Через минуту от гостя и след простыл. И никогда впоследствии они уже не встречались, хотя положение Влада складывалось куда благоприятнее, чем в ту пору, да и причин встретиться было гораздо больше. Но сказано же: „Мавр сделал свое дело, мавр может уйти”. К Баталову А.В. это относится в первую очередь. В конце концов он достиг предела своих тайных вожделений, сел в чиновничье кресло и, говорят, успокоился, приобрел соответствующую осанистость, обрюзг, облысел и, разумеется, пишет воспоминания. Знать бы только о чем? Наверное, об искусстве, о чем же еще?
Во всяком случае, после такого визита Владу вернули даже собственную одежду, в которой он мог исчезать из больницы, когда и куда ему вздумается. И он вовсю пользовался этой привилегией, уходя в лес за Яузой, где в ожившей от зимней спячки чаще вышагивал слова и расцветки для будущего их единоборства с чистым листком бумаги.

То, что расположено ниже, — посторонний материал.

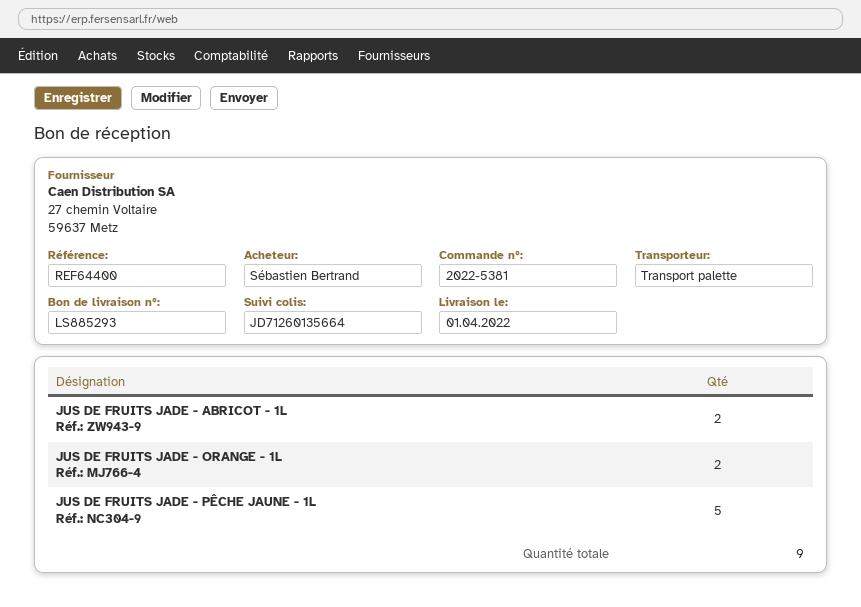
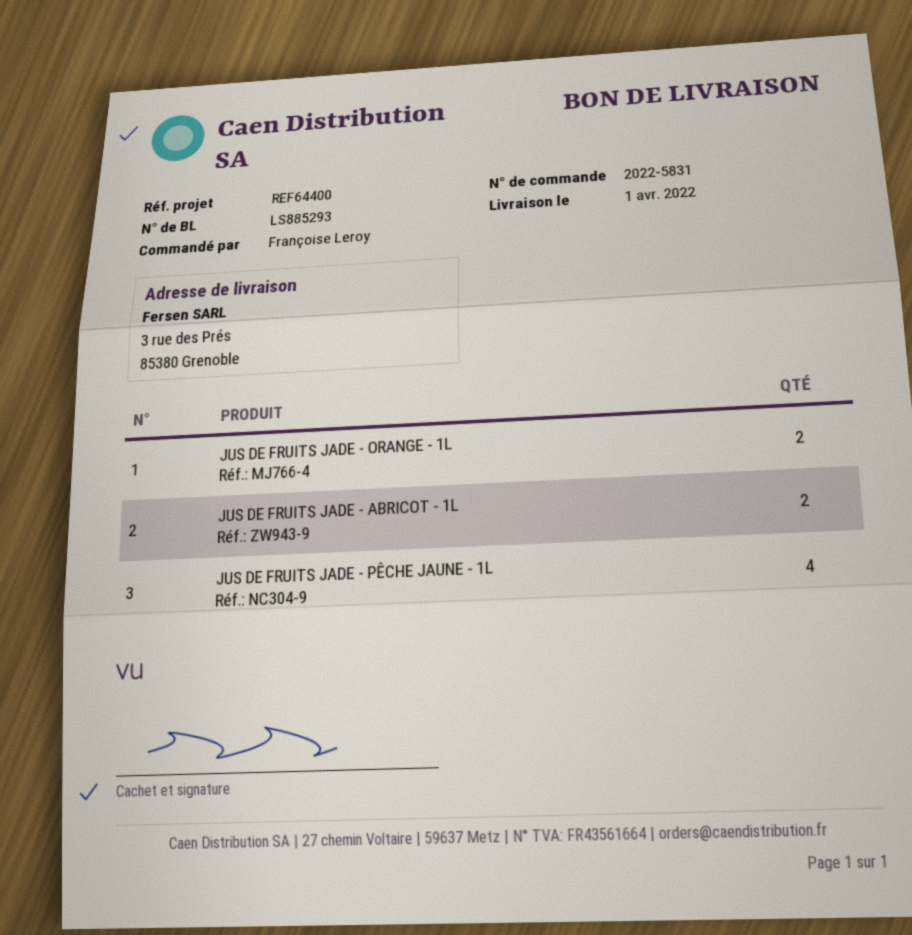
order number: 2022-5381 -> 2022-5831
ordered by: Sébastien Bertrand -> Françoise Leroy
JUS DE FRUITS JADE - PÊCHE JAUNE - 1L: 5 -> 4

В этих-то кружениях по лесам и окраинам Преобра-женки он и забрел однажды на здешнее кладбище, где, казалось, еще совсем недавно упокоилась его мать — Федосья Савельевна — старая девочка — химеристка, так и не настигшая в нескладной своей земной жизни синей птицы терзавших ее до гроба химер. Крохотный кленок, посаженный над ней в день похорон, разросся, отбрасывая от себя кружевную тень, могильный холм схватился матерой травой, скамейка, на которой уже давно никто не сиживал, рассохлась и позеленела, что сообщало месту, огороженному полинялым штакетником, ощущение прочности и покоя. Ничто не уходит от нас на этой земле навсегда, даже если мы теряем все, нам остается память, а памятью уже можно жить.
Влад стоял у изгороди, не решаясь войти внутрь, безмолвно всматривался в захоронение, а скорее, в самого себя и думал, как это ни странно, о каких-то пустяках, не имевших никакого отношения ни к месту, где он в эту минуту находился, ни к той, что здесь покоится, ни к чему соответственному этому вообще. Думалось о скорой выписке, о предстоящих вечером пререканиях с Лесневской, которая опять, в который уже раз, будет фальшиво и долго клясться ему в любви, о последствиях, какие ожидают его после выписки, и, хотя усилием воли он заставлял себя то и дело вспоминать, что стоит у могилы собственной матери, мысли его неизменно возвращались в прежнее русло: выписка, пререкания с Лесневской, последствия и еще дальше, и еще мельче.
С этим он и отошел, кляня себя за свое равнодушие, с этим выбрался за ворота, с этим же, почти машинально, завернул в кладбищенскую церковь. Храм оказался тих, пуст, темен, и только два открытых гроба маячили у бокового окна в ожидании заупокойной. В церковь Влад заглядывал и раньше, но более из любопытства, чем по душевной потребности. В последний день это случилось с ним в день похорон матери, но тогда он лишь соучаствовал в семейном действе, ни к чему серьезному себя не обязывая: отзвонил и с колокольни долой.
Теперь же, стоя в пустом и темном храме, наедине с двумя покойниками, Влад вдруг почувствовал себя маленьким, предельно ничтожным существом, до бед и забот которого нет дела никому, кроме той ничем незамутненной тишины, которая струилась здесь вокруг него, сообщая ему ощущение сопричастности ко всему, что в этих и на этих стенах безмолствовало, излучая собственный свет и тревожа воображение. Хотелось стоять вот так, долго-долго, вслушиваясь в эту струящуюся тишину, молчать и, глядя перед собой, глядеть в себя. „Что это со мной, — попытался он внутренне скептически усмехнуться, но усмешки, как он ни силился, не сложилось, скорее, жалобная гримаса, — так и поплыть недолго, тогда с Матросской Тишины век не выберешься?”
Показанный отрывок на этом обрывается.